This repository contains coursework for BIOE70077 - Reinforcement Learning for Bioengineers at Imperial College London. It compares the implementation of both Dynamic Programming and Monte Carlo methods in a maze environment simulating a drug delivery problem in bioengineering.
The task was to train an agent to navigate a grid-like maze with obstacles and absorbing states representing biological barriers and drug targets.
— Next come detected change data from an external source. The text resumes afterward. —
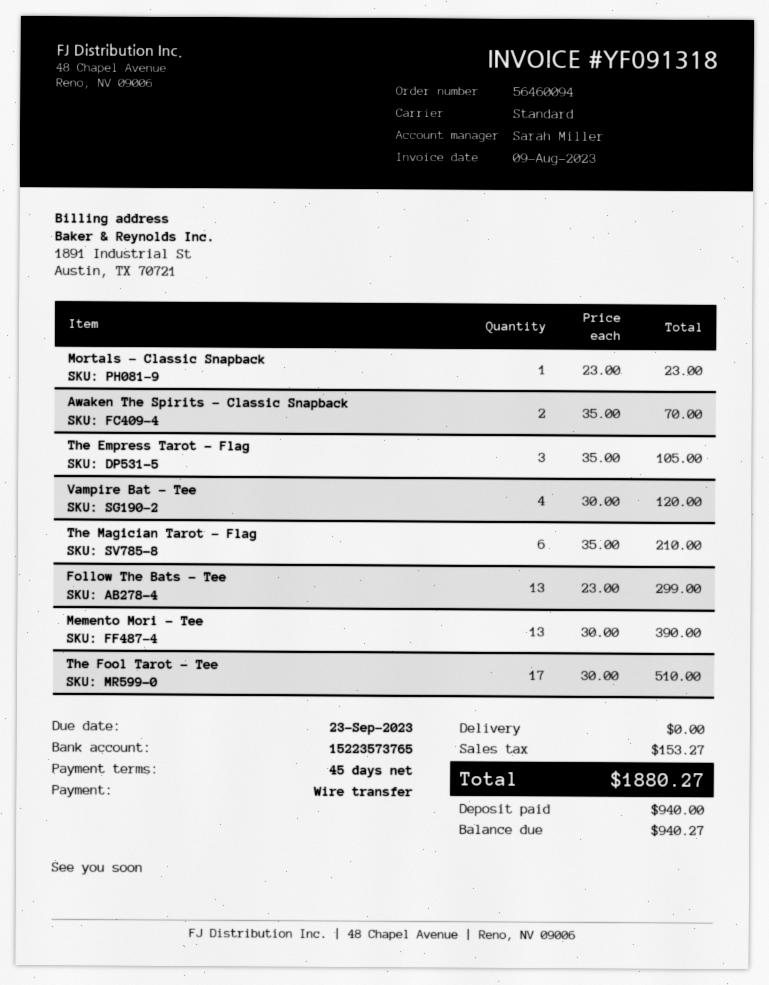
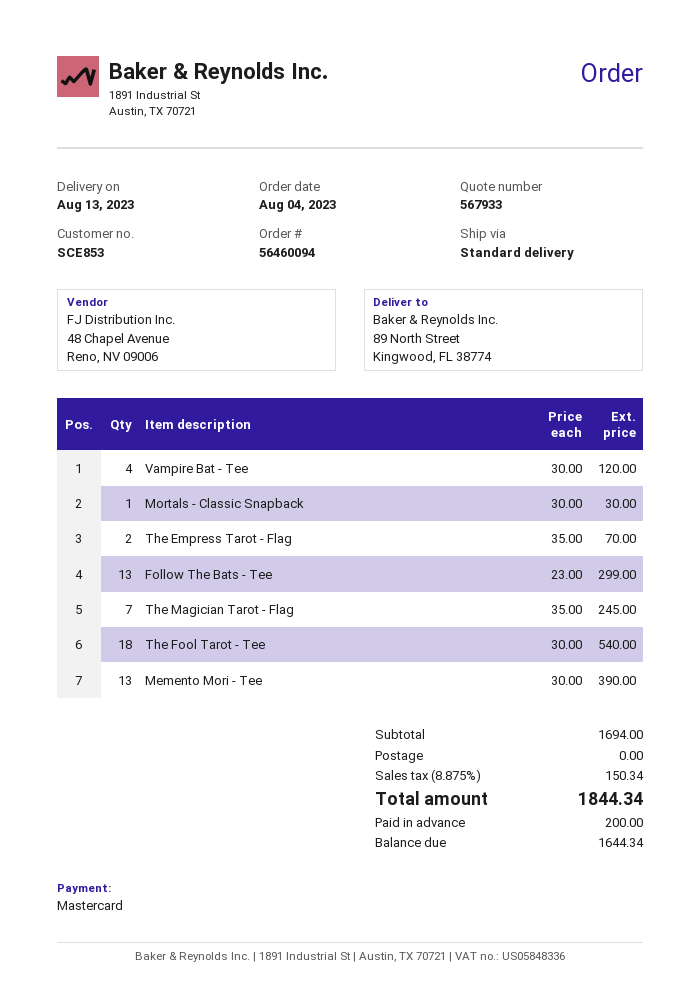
payment method: bank transfer -> Mastercard
Mortals - Classic Snapback: 1 x 23.00 = 23.00 -> 1 x 30.00 = 30.00
Awaken The Spirits - Classic Snapback: 2 x 35.00 = 70.00 -> none
The Empress Tarot - Flag: 3 x 35.00 = 105.00 -> 2 x 35.00 = 70.00
The Magician Tarot - Flag: 6 x 35.00 = 210.00 -> 7 x 35.00 = 245.00
The Fool Tarot - Tee: 17 x 30.00 = 510.00 -> 18 x 30.00 = 540.00
tax: 153.27 -> 150.34
total: 1880.27 -> 1844.34
deposit: 940.00 -> 200.00
balance: 940.27 -> 1644.34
The project explored:
- Dynamic Programming (Policy Iteration)
- Monte Carlo Learning (First-Visit, with Decaying ε-Greedy Policy)
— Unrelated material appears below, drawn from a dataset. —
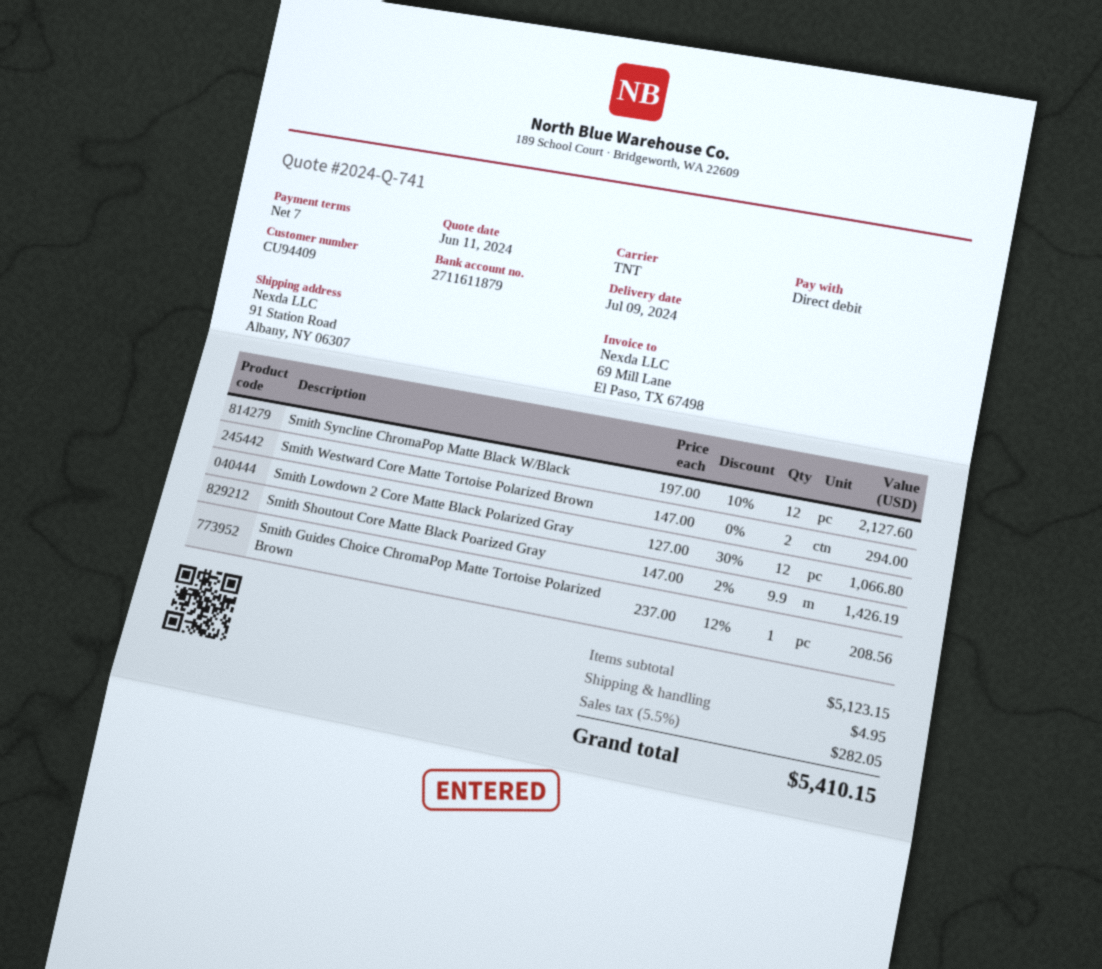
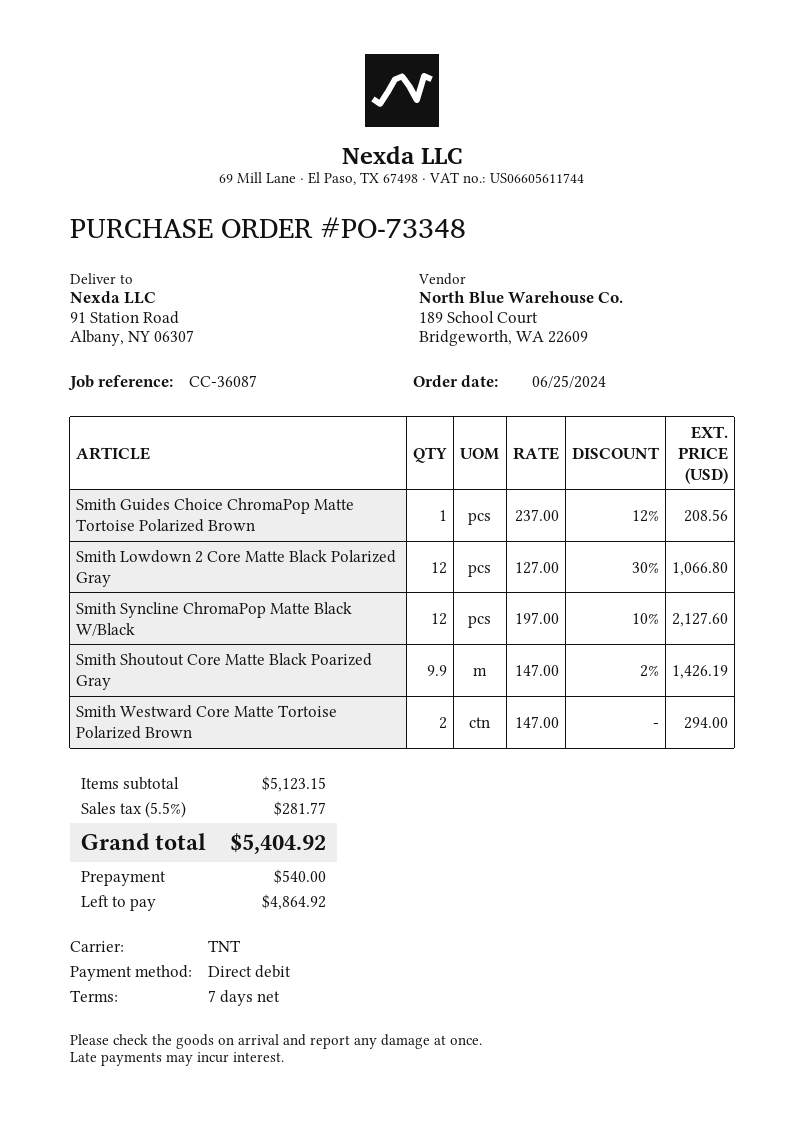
shipping: 4.95 -> none
tax: 5.5% = 282.05 -> 5.5% = 281.77
total: 5410.15 -> 5404.92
- Exploration Strategy Comparison (Fixed ε, Decaying ε, and SoftMax)
- Sensitivity Analysis
The environment is inspired by drug delivery systems, with RL techniques used to discover optimal paths under probabilistic movement constraints.
- Approach: Policy Iteration
- Assumptions: Full knowledge of transition matrix (T) and reward function (R)
- Highlights:
- Converges quickly in small state space
- Value function and policy grid visualizations
- Explored the effects of different γ and transition probabilities
- Approach: First-Visit Monte Carlo with Decaying ε-Greedy
- Assumptions: Model-free learning using sampled episodes
- Highlights:
- Optimistic Q-value initialization
- Decaying learning rate and exploration rate
- Learning curve across 400 episodes
- Policy and value function visualizations
| Strategy | Description | Notes |
|---|---|---|
| Fixed ε-Greedy | Constant exploration rate | High variance, did not converge efficiently |
| Decaying ε-Greedy | Exploration rate decays over time | Balanced convergence and exploration |
| SoftMax | Action probability ∝ Q-values (temperature-based) | Best stability and learning performance |
Each method was evaluated by comparing learning curves and policy convergence.
- SoftMax strategy yielded the highest total rewards and most stable convergence.
- The DP agent converged faster due to full environment access.
- Monte Carlo handled uncertainty well, especially with exploration strategy tuning.
- Policy Iteration is efficient in small, fully-known MDPs.
- Model-free agents (like Monte Carlo) benefit from smart exploration strategies.
- Exploration-exploitation tradeoff is crucial in noisy environments.
- SoftMax performed best, balancing fast learning and policy optimality.